The communications between parents and guardians and the Hazelwood School District — amounting to more than a thousand pages — paint the picture of an inflexible and inscrutable residency investigation system. Other records obtained for this article show that the Hazelwood School District has ramped up the rate of its investigations in the past five school years, and appears to be conducting significantly more than other local school districts.
Hopey Fink remembers when the residency investigation practices in the Hazelwood School District first caught her attention. In 2021, a parent told her about an encounter with the district’s investigation team.
Fink, an attorney with the nonprofit Legal Services of Eastern Missouri, said it was an unusual story. The parent said employees of the school district had visited the family’s home and rifled through clothing.
Fink said the investigators believed the student’s family was lying about living in the school district — and the team could prove it if her clothes weren’t at the address provided during enrollment. The school district declined to comment on this or any specific investigations.
That was just one of 300 home visits the school district executed over the past five years and one of roughly 4,500 residency investigations it conducted in that period.
About half of the residency investigations occurred in the last school year alone. Home visits take place when investigators believe they need more information to determine if students live where they claim.
Residency investigations in themselves are not unusual. School districts around the country use them to ensure families actually live within their boundaries and can rightfully attend school and access resources there.
The family seeking help from Legal Services of Eastern Missouri was able to show they lived in the school district, and with the help of the nonprofit, the student remained enrolled in school. But Fink and her colleagues took note of the practice and would go on to represent several more families in similar situations.
“We know that not just from those client instances, but also from the Sunshine data (public records) that those are practices that the district seems to be employing fairly regularly for these investigations,” Fink added.

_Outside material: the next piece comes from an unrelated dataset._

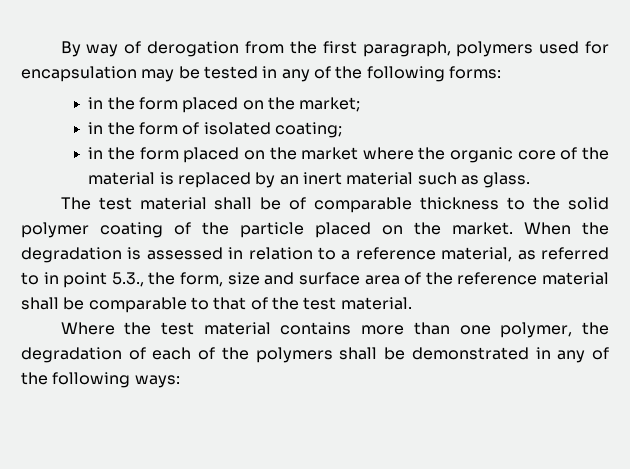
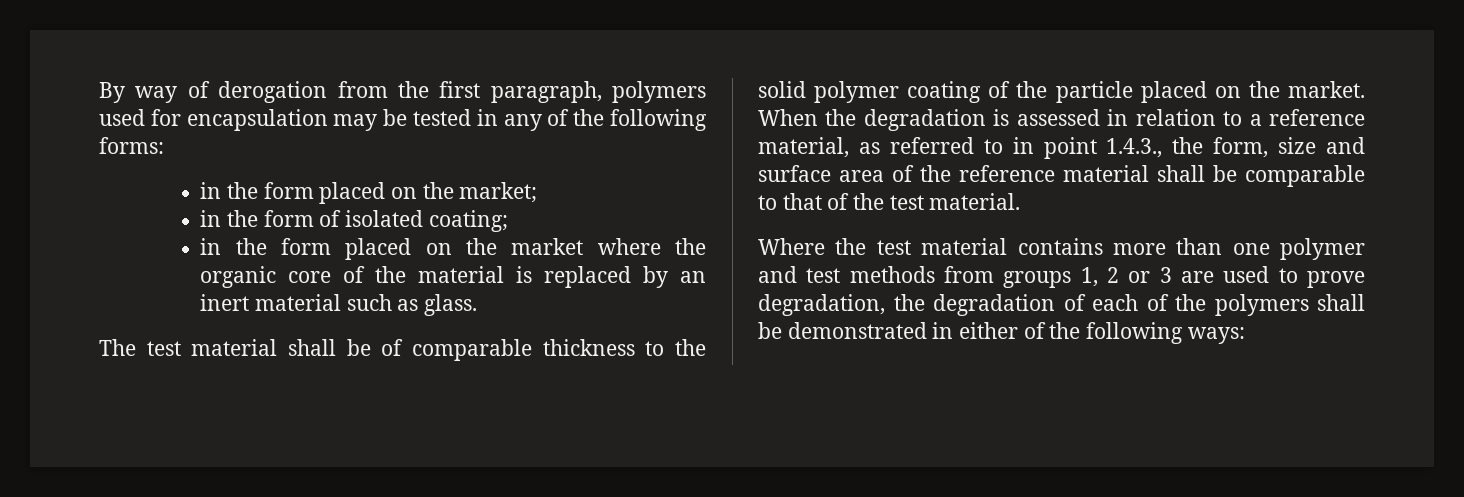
- When the degradation is assessed in relation to a reference material, as referred to in point 5.3., the form, size and surface area of the reference material shall be comparable to that of the test material.
+ When the degradation is assessed in relation to a reference material, as referred to in point 1.4.3., the form, size and surface area of the reference material shall be comparable to that of the test material.
- Where the test material contains more than one polymer, the degradation of each of the polymers shall be demonstrated in any of the following ways:
+ Where the test material contains more than one polymer and test methods from groups 1, 2 or 3 are used to prove degradation, the degradation of each of the polymers shall be demonstrated in either of the following ways:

The Midwest Newsroom and STLPR asked several parents to share their experiences on the record, but they declined, citing privacy concerns, or did not communicate after initial contact. The identities of the parents, guardians and students in the records we obtained were obscured to protect their privacy.
Residency investigations have increased sharply in the Hazelwood School District over the past five years, along with the number of home visits the school’s residency investigation team makes — a practice Fink and colleagues said is intrusive and violates privacy.
What’s more, the Midwest Newsroom and St. Louis Public Radio obtained data showing that most of those investigations did not find students committing what one district official called “educational larceny.”
Officials at the district said the investigations are required by school board policy and Missouri law, but records from school districts of similar size around the St. Louis area show the Hazelwood School District investigates its students at a level that stands out.
A jump in investigations
Families found to be knowingly living out of the school district their students are enrolled in can be charged with a crime, according to Missouri state law. Records obtained from the Hazelwood School District show some families found to be living outside the district were issued a “billback,” or charged for the time their child spent at a Hazelwood school.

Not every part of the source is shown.